Extracted entries:
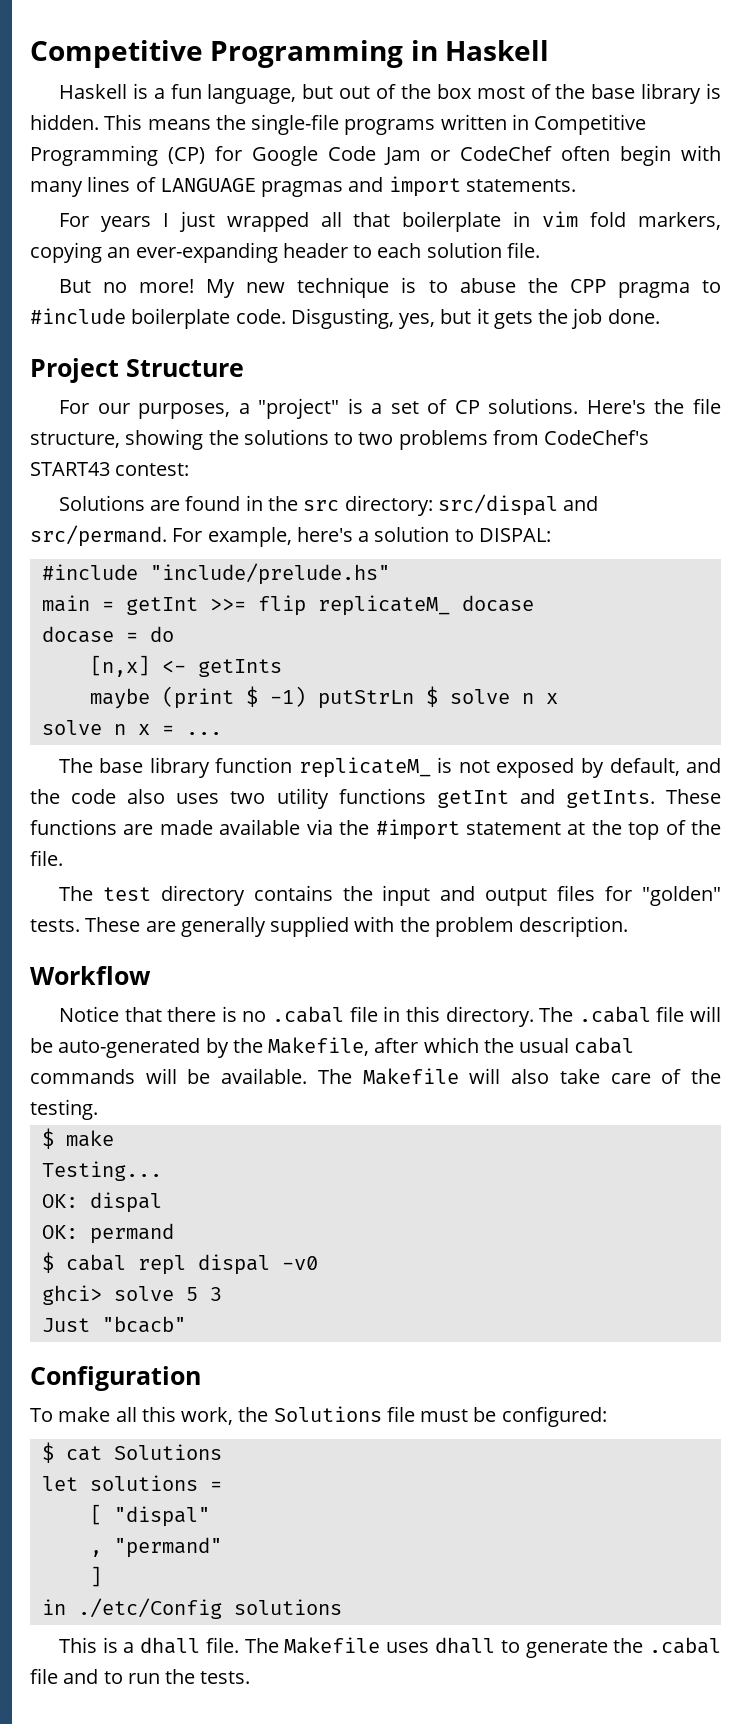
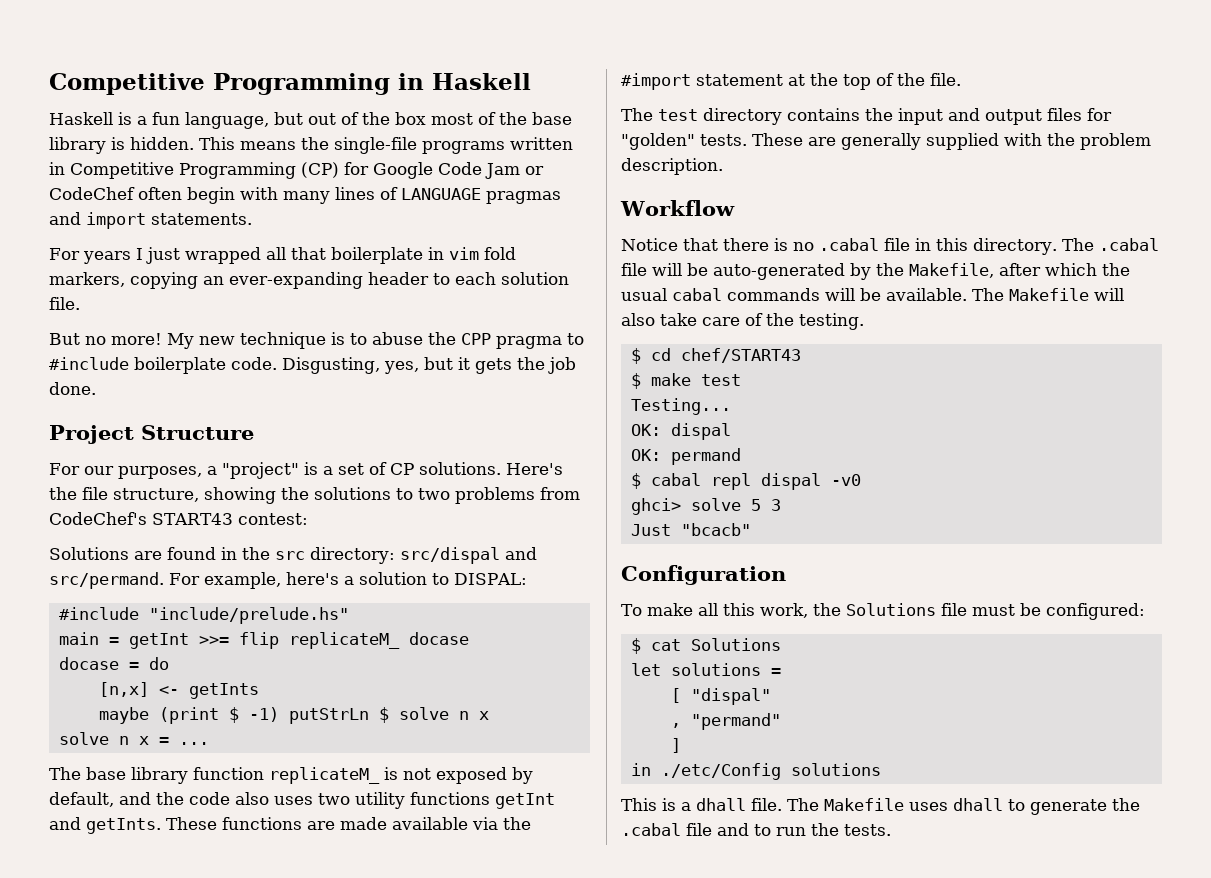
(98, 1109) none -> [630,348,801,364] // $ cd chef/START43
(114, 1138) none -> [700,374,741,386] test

...

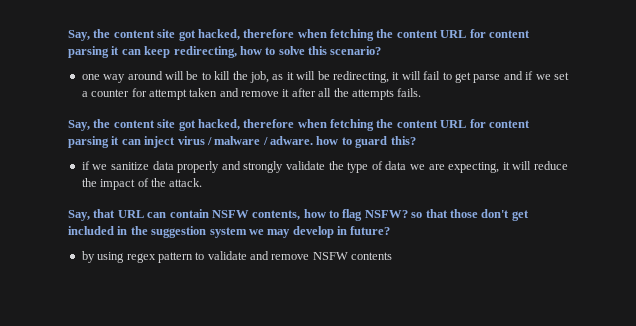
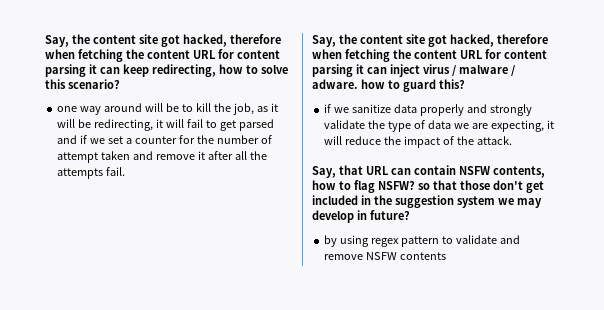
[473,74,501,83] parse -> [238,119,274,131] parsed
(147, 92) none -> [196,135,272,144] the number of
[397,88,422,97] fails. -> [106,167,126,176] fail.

--

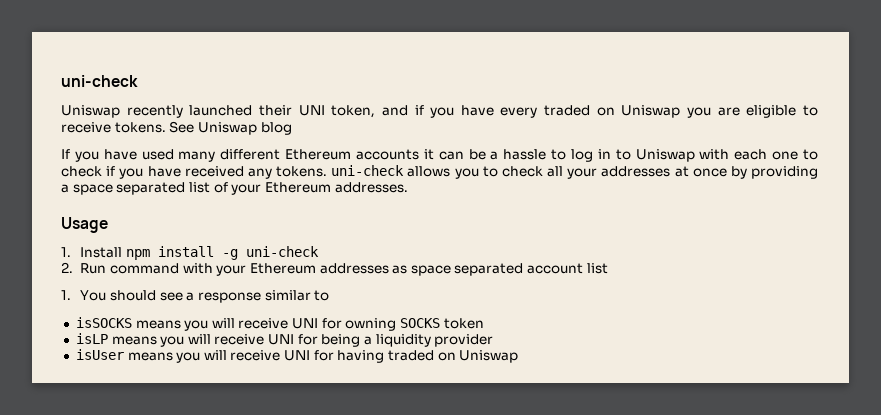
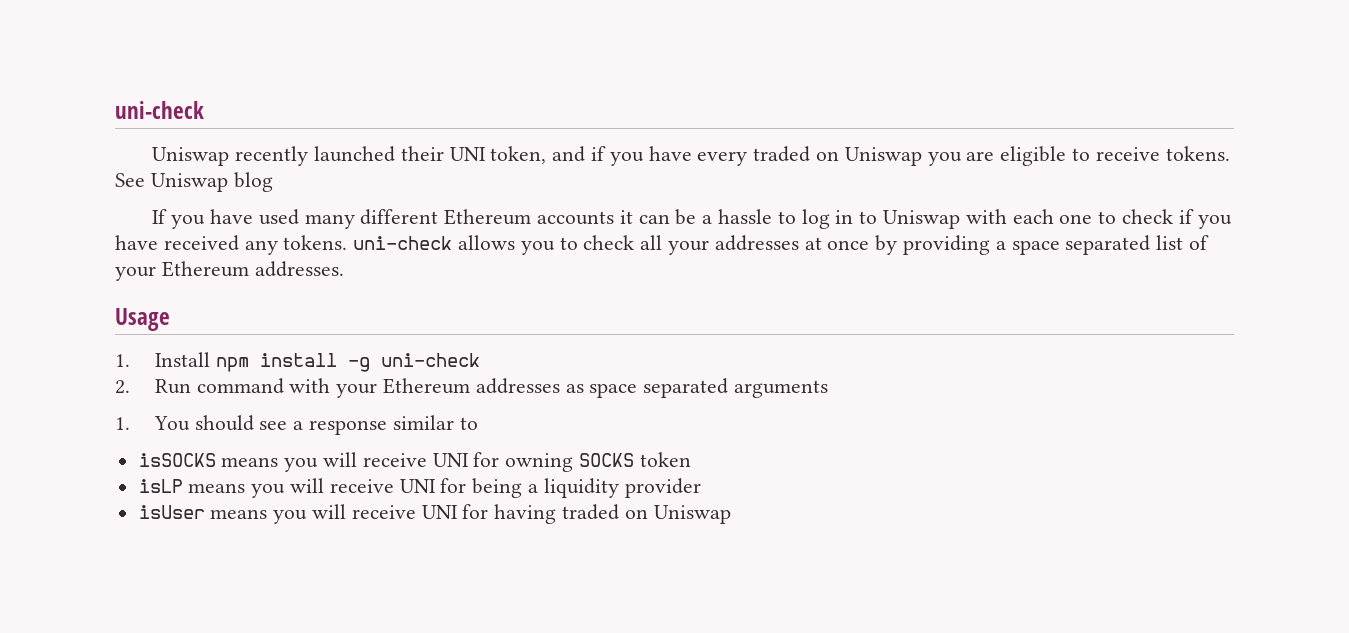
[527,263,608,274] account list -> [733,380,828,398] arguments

Requirement:
Write down, word for word, the lines above from the one containing "[473,74,501,83] parse ->" through the one containing "[397,88,422,97] fails. ->", both ends included.

Exercise response:
[473,74,501,83] parse -> [238,119,274,131] parsed
(147, 92) none -> [196,135,272,144] the number of
[397,88,422,97] fails. -> [106,167,126,176] fail.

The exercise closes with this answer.